Dois anos antes, a Justiça em São Paulo já havia remetido
cópia de outra ação cível à esfera criminal, em razão das suspeitas de crimes
envolvendo a FIB Bank Garantias.
O juiz afirmou existir “evidente fraude à execução” e
encaminhou os autos ao MPF “para providências que entender pertinentes”.
“A FIB Bank se vale de seu patrimônio e expertise, para
prestar serviços de fiança e garantia fidejussória para terceiros”, afirmou a
empresa, em nota. “Dezenas de empresas atuam nesse segmento de mercado no
Brasil e, com a FIB Bank, têm centenas de setenças judiciais favoráveis à
utilização de suas garantias.”
Sobre Valarelli, a empresa disse que ele é “um dos criadores”
da FIB Bank. E que o escritório de Tolentino tem como cliente a empresa que é
uma das sócias da empresa.
Mesmo diante das suspeitas, uma carta de fiança da FIB Bank
foi usada pela Precisa Medicamentos, a intermediária do negócio da Covaxin,
como garantia do contrato de R$ 1,61 bilhão, referente a 20 milhões de doses
–nenhuma dose foi entregue nem o valor foi pago, apesar da autorização para o
gasto ter sido emitida pelo governo Bolsonaro em 22 de fevereiro.
O Ministério da Saúde
aceitou uma garantia irregular no negócio.
A fiança oferecida, equivalente a 5% do valor do contrato –R$
80,7 milhões–, era do tipo fidejussória, pessoal, não prevista nem na lei nem
no contrato assinado. Deveria ser ofertada uma fiança bancária, um
seguro-garantia ou caução em dinheiro ou títulos da dívida pública.
Além disso, o ministério aceitou a garantia fora do prazo. A
carta de fiança foi apresentada dez dias após o fim do prazo contratual e foi
incluída no sistema de pagamentos do governo federal.

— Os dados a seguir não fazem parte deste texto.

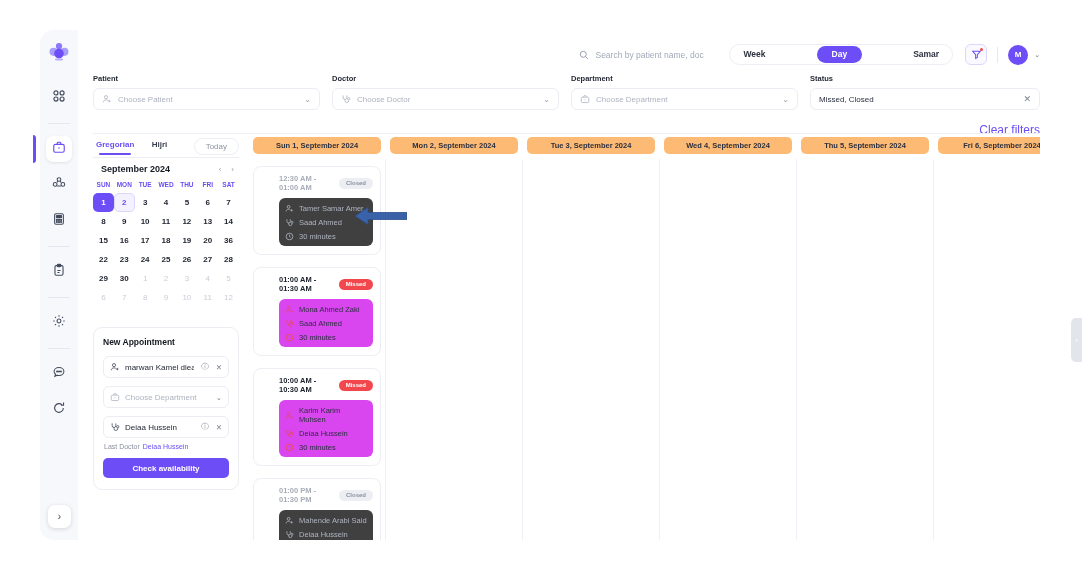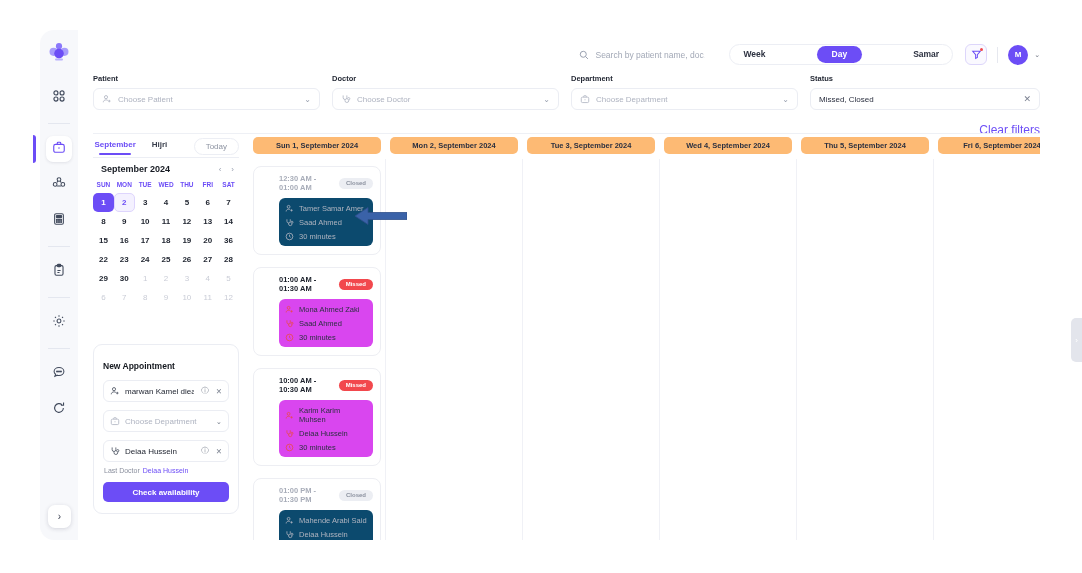--- a/index.html
+++ b/index.html
@@ -422,7 +422,7 @@
     <div class="leftcol">
 
       <div class="cal-tabs">
-        <div class="cal-tab on">September</div>
+        <div class="cal-tab on">Gregorian</div>
         <div class="cal-tab">Hijri</div>
         <div class="today-btn">Today</div>
       </div>

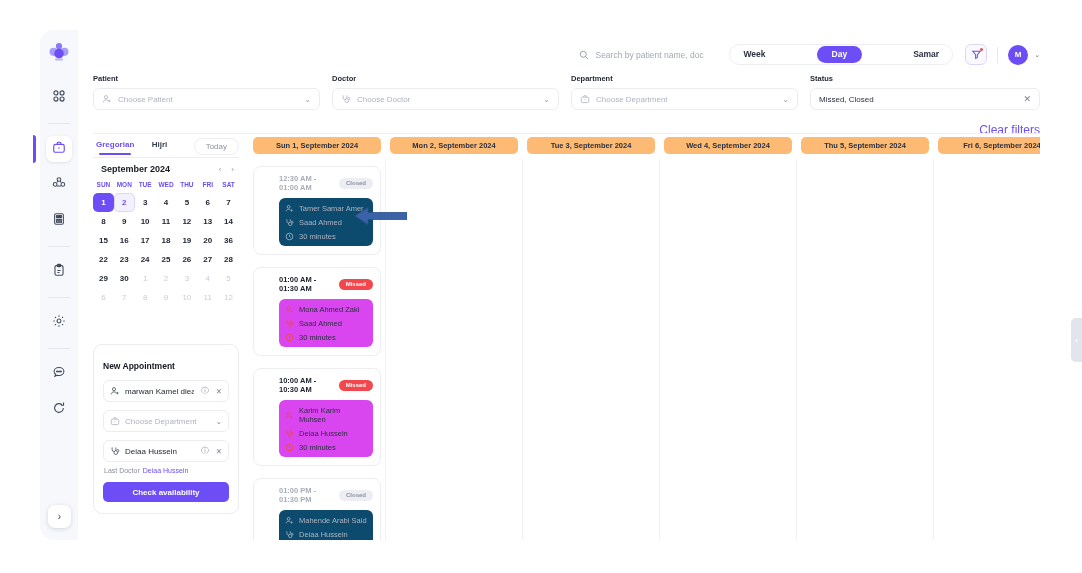--- a/index.html
+++ b/index.html
@@ -190,7 +190,7 @@
   .badge.closed { background:#eceef3; color:#8a909e;}
   .badge.missed { background:#f2484d; color:#fff;}
   .appt-body { border-radius:6px; padding:6px 6px 5px 6px;}
-  .appt-body.closed { background:#0c4a6e;}
+  .appt-body.closed { background:#404040;}
   .appt-body.missed { background:#d946ef;}
   .arow { display:flex; align-items:center; gap:5px; margin-bottom:5px;}
   .arow:last-child { margin-bottom:0;}

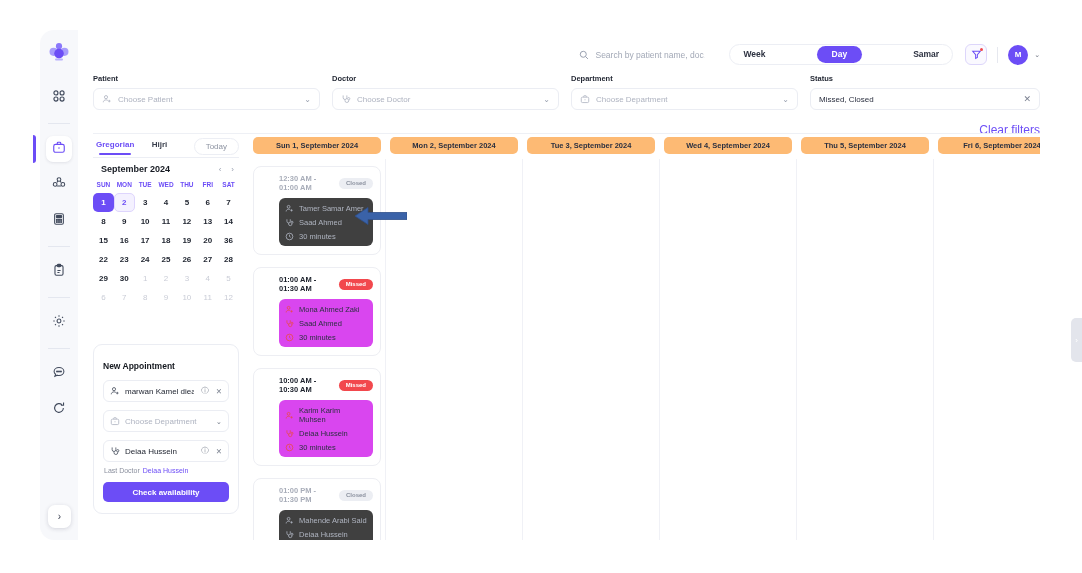--- a/index.html
+++ b/index.html
@@ -145,8 +145,8 @@
                    height:19px; line-height:17px;}
 
   .newappt {
-    margin-top:37px; border:1px solid #ebedf3; border-radius:9px;
-    background:#fff; padding:16px 9px 11px 9px;
+    margin-top:20px; border:1px solid #ebedf3; border-radius:9px;
+    background:#fff; padding:9px 9px 11px 9px;
   }
   .newappt h4 { font-size:8.5px; font-weight:700; color:#14181f; margin-bottom:9px;}
   .na-field {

O Ministério da Saúde chegou a planejar a dispensa de
garantia no contrato da Covaxin. Depois de mudar esse plano, aceitou a fiança
irregular.
A FIB Bank também garantiu um contrato da Precisa de venda de
preservativos femininos à pasta. A Precisa, um dos alvos centrais da CPI da
Covid, já recebeu R$ 102,3 milhões do governo federal pelo fornecimento dos
preservativos.
O contrato para a Covaxin foi suspenso e será cancelado em
definitivo, como já anunciou o governo Bolsonaro.
As fraudes detectadas, irregularidades e suspeitas de
corrupção são investigadas por CPI, Polícia Federal, MPF (Ministério Público
Federal), TCU (Tribunal de Contas da União) e CGU (Controladoria-Geral da
União).
A Folha enviou questionamentos a Marcos Tolentino, à Igreja
Mundial do Poder de Deus e ao escritório de advocacia que aparece como defensor
da igreja na ação de execução. Não houve respostas. A reportagem também tentou
contato por telefone com os advogados defensores da igreja, sem êxito.